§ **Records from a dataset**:
:::
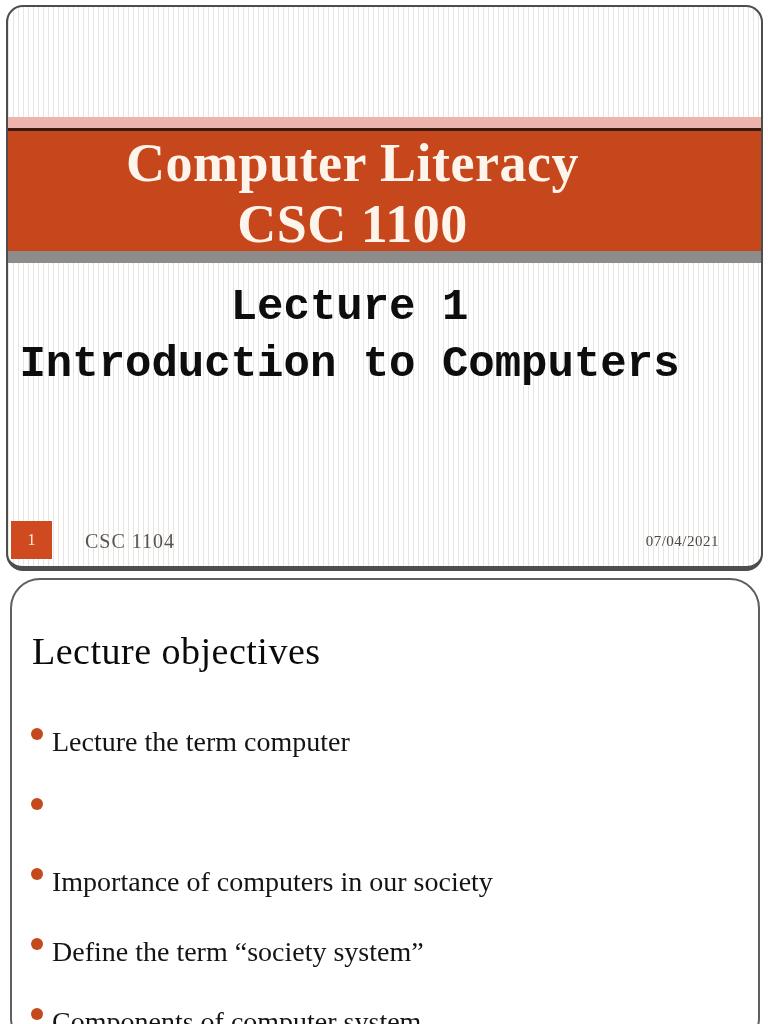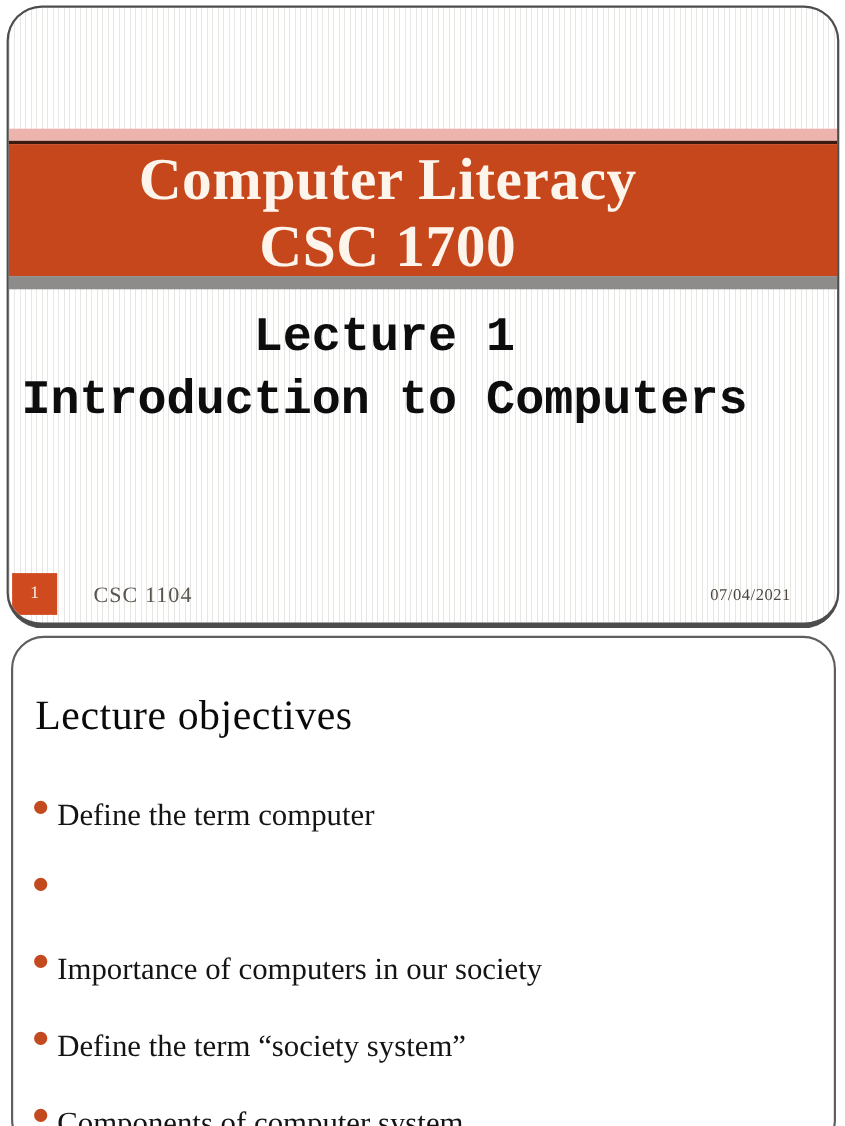--- a/index.html
+++ b/index.html
@@ -11,21 +11,21 @@
     font-family: "Liberation Serif", "DejaVu Serif", serif;
   }
 
   
   .slide1 {
     position: absolute;
     left: 6px; top: 5px;
     width: 757px; height: 566px;
     border: 2px solid #4d4d4d;
     border-bottom-width: 5px;
-    border-radius: 32px;
+    border-radius: 17px;
     background: repeating-linear-gradient(to right, #e8e6e3 0px, #e8e6e3 1px, #ffffff 1px, #ffffff 5px);
     overflow: hidden;
   }
   .banner-pink {
     position: absolute; left: 0; top: 110px;
     width: 100%; height: 11px;
     background: #ecb4ac;
   }
   .banner-darkline {
     position: absolute; left: 0; top: 121px;
@@ -129,42 +129,42 @@
 <body>
 
 <div class="slide1">
   <div class="banner-pink"></div>
   <div class="banner-darkline"></div>
   <div class="banner-orange"></div>
   <div class="banner-gray"></div>
 
   <div class="slide1-title">
     <div>Computer Literacy</div>
-    <div>CSC 1700</div>
+    <div>CSC 1100</div>
   </div>
 
   <div class="slide1-subtitle">
     <div>Lecture 1</div>
     <div>Introduction to Computers</div>
   </div>
 
   <div class="page-number-box">
     <span>1</span>
   </div>
   <div class="footer-course">CSC 1104</div>
   <div class="footer-date">07/04/2021</div>
 </div>
 
 <div class="slide2">
   <div class="slide2-heading">Lecture objectives</div>
   <ul class="objectives-list">
 
       <li>
         <span class="bullet-dot"></span>
-        <span>Define the term computer</span>
+        <span>Lecture the term computer</span>
       </li>
 
       <li>
         <span class="bullet-dot"></span>
       </li>
 
       <li>
         <span class="bullet-dot"></span>
         <span>Importance of computers in our society</span>
       </li>

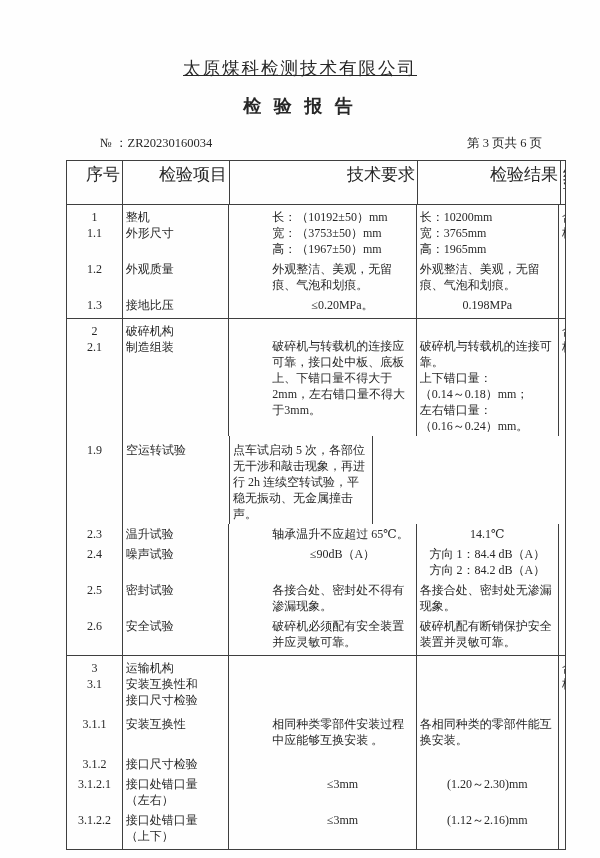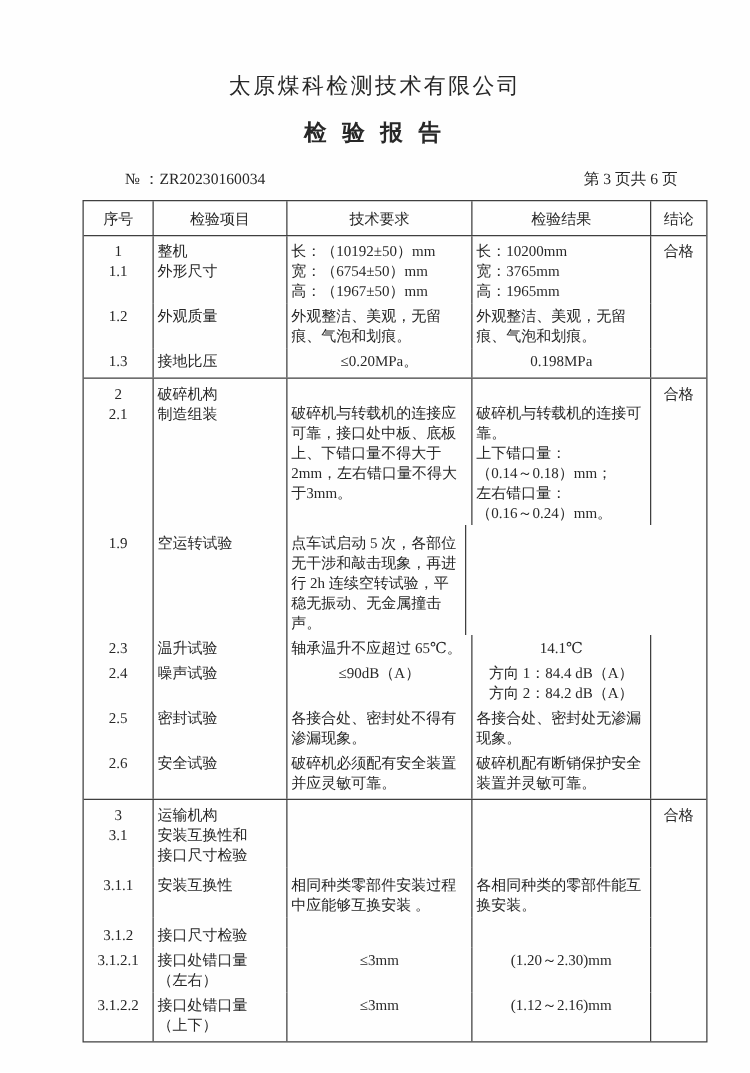--- a/index.html
+++ b/index.html
@@ -1,42 +1,42 @@
 <!DOCTYPE html>
 <html><head>
 <meta charset="utf-8">
 <style>
   html,body{margin:0;padding:0;background:#ffffff;}
   .page{
     width:600px;height:858px;background:#fefefe;color:#272727;
     font-family:"Liberation Serif","DejaVu Serif",serif;
     box-sizing:border-box;padding-top:56px;position:relative;overflow:hidden;
   }
-  .company{text-align:center;font-size:17.5px;letter-spacing:2px;line-height:24px;}
+  .company{text-align:center;font-size:17.5px;letter-spacing:2px;line-height:24px;text-decoration:underline;}
   .title{text-align:center;font-size:18px;font-weight:bold;letter-spacing:4px;line-height:26px;margin-top:13px;}
   .meta{
     width:500px;margin:16px 0 8px 66px;box-sizing:border-box;
     padding:0 24px 0 34px;display:flex;justify-content:space-between;align-items:flex-end;
     font-size:12.5px;line-height:17px;gap:14px;
   }
   .tbl{width:500px;margin-left:66px;border:1.3px solid #3f3f3f;box-sizing:border-box;}
   .tr{display:flex;align-items:stretch;}
   .td{
     border-right:1.3px solid #3f3f3f;box-sizing:border-box;
     padding:2px 3px;white-space:pre-line;font-size:12px;line-height:16px;
     overflow:hidden;
   }
   .c1{width:56px;text-align:center;}
   .c2{width:107px;text-align:left;}
-  .c3{width:148px;text-align:left;}
+  .c3{width:148px;text-align:left;margin-left:40px;}
   .c4{width:143px;text-align:left;}
   .c5{flex:1;border-right:none;text-align:center;}
   .cc{text-align:center;}
   .thead{border-bottom:1.3px solid #3f3f3f;}
-  .thead .td{font-size:12px;padding:6px 2px 5px;text-align:center;}
+  .thead .td{font-size:17px;padding:6px 2px 5px;text-align:right;}
   .section{border-bottom:1.3px solid #3f3f3f;}
   .section:last-child{border-bottom:none;}
   .section .tr:first-child .td{padding-top:4px;}
   .section .tr:last-child .td{padding-bottom:5px;}
   .gs .td{padding-top:6px;}
   .section .tr .td.pt1, .section .tr:first-child .td.pt1{padding-top:19px;}
 </style>
 </head>
 <body>
 
@@ -60,21 +60,21 @@
       <div class="td c5">结论</div>
     </div>
 
     <div class="section">
       <div class="tr">
         <div class="td c1">1
 1.1</div>
         <div class="td c2">整机
 外形尺寸</div>
         <div class="td c3">长：（10192±50）mm
-宽：（6754±50）mm
+宽：（3753±50）mm
 高：（1967±50）mm</div>
         <div class="td c4">长：10200mm
 宽：3765mm
 高：1965mm</div>
         <div class="td c5">合格</div>
       </div>
       <div class="tr">
         <div class="td c1">1.2</div>
         <div class="td c2">外观质量</div>
         <div class="td c3">外观整洁、美观，无留痕、气泡和划痕。</div>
:::
§ **Your task**: Output the entries above verbatim, with no picture included.

§ **Answer to this exercise**:
--- a/index.html
+++ b/index.html
@@ -11,21 +11,21 @@
     font-family: "Liberation Serif", "DejaVu Serif", serif;
   }
 
   
   .slide1 {
     position: absolute;
     left: 6px; top: 5px;
     width: 757px; height: 566px;
     border: 2px solid #4d4d4d;
     border-bottom-width: 5px;
-    border-radius: 32px;
+    border-radius: 17px;
     background: repeating-linear-gradient(to right, #e8e6e3 0px, #e8e6e3 1px, #ffffff 1px, #ffffff 5px);
     overflow: hidden;
   }
   .banner-pink {
     position: absolute; left: 0; top: 110px;
     width: 100%; height: 11px;
     background: #ecb4ac;
   }
   .banner-darkline {
     position: absolute; left: 0; top: 121px;
@@ -129,42 +129,42 @@
 <body>
 
 <div class="slide1">
   <div class="banner-pink"></div>
   <div class="banner-darkline"></div>
   <div class="banner-orange"></div>
   <div class="banner-gray"></div>
 
   <div class="slide1-title">
     <div>Computer Literacy</div>
-    <div>CSC 1700</div>
+    <div>CSC 1100</div>
   </div>
 
   <div class="slide1-subtitle">
     <div>Lecture 1</div>
     <div>Introduction to Computers</div>
   </div>
 
   <div class="page-number-box">
     <span>1</span>
   </div>
   <div class="footer-course">CSC 1104</div>
   <div class="footer-date">07/04/2021</div>
 </div>
 
 <div class="slide2">
   <div class="slide2-heading">Lecture objectives</div>
   <ul class="objectives-list">
 
       <li>
         <span class="bullet-dot"></span>
-        <span>Define the term computer</span>
+        <span>Lecture the term computer</span>
       </li>
 
       <li>
         <span class="bullet-dot"></span>
       </li>
 
       <li>
         <span class="bullet-dot"></span>
         <span>Importance of computers in our society</span>
       </li>

--- a/index.html
+++ b/index.html
@@ -1,42 +1,42 @@
 <!DOCTYPE html>
 <html><head>
 <meta charset="utf-8">
 <style>
   html,body{margin:0;padding:0;background:#ffffff;}
   .page{
     width:600px;height:858px;background:#fefefe;color:#272727;
     font-family:"Liberation Serif","DejaVu Serif",serif;
     box-sizing:border-box;padding-top:56px;position:relative;overflow:hidden;
   }
-  .company{text-align:center;font-size:17.5px;letter-spacing:2px;line-height:24px;}
+  .company{text-align:center;font-size:17.5px;letter-spacing:2px;line-height:24px;text-decoration:underline;}
   .title{text-align:center;font-size:18px;font-weight:bold;letter-spacing:4px;line-height:26px;margin-top:13px;}
   .meta{
     width:500px;margin:16px 0 8px 66px;box-sizing:border-box;
     padding:0 24px 0 34px;display:flex;justify-content:space-between;align-items:flex-end;
     font-size:12.5px;line-height:17px;gap:14px;
   }
   .tbl{width:500px;margin-left:66px;border:1.3px solid #3f3f3f;box-sizing:border-box;}
   .tr{display:flex;align-items:stretch;}
   .td{
     border-right:1.3px solid #3f3f3f;box-sizing:border-box;
     padding:2px 3px;white-space:pre-line;font-size:12px;line-height:16px;
     overflow:hidden;
   }
   .c1{width:56px;text-align:center;}
   .c2{width:107px;text-align:left;}
-  .c3{width:148px;text-align:left;}
+  .c3{width:148px;text-align:left;margin-left:40px;}
   .c4{width:143px;text-align:left;}
   .c5{flex:1;border-right:none;text-align:center;}
   .cc{text-align:center;}
   .thead{border-bottom:1.3px solid #3f3f3f;}
-  .thead .td{font-size:12px;padding:6px 2px 5px;text-align:center;}
+  .thead .td{font-size:17px;padding:6px 2px 5px;text-align:right;}
   .section{border-bottom:1.3px solid #3f3f3f;}
   .section:last-child{border-bottom:none;}
   .section .tr:first-child .td{padding-top:4px;}
   .section .tr:last-child .td{padding-bottom:5px;}
   .gs .td{padding-top:6px;}
   .section .tr .td.pt1, .section .tr:first-child .td.pt1{padding-top:19px;}
 </style>
 </head>
 <body>
 
@@ -60,21 +60,21 @@
       <div class="td c5">结论</div>
     </div>
 
     <div class="section">
       <div class="tr">
         <div class="td c1">1
 1.1</div>
         <div class="td c2">整机
 外形尺寸</div>
         <div class="td c3">长：（10192±50）mm
-宽：（6754±50）mm
+宽：（3753±50）mm
 高：（1967±50）mm</div>
         <div class="td c4">长：10200mm
 宽：3765mm
 高：1965mm</div>
         <div class="td c5">合格</div>
       </div>
       <div class="tr">
         <div class="td c1">1.2</div>
         <div class="td c2">外观质量</div>
         <div class="td c3">外观整洁、美观，无留痕、气泡和划痕。</div>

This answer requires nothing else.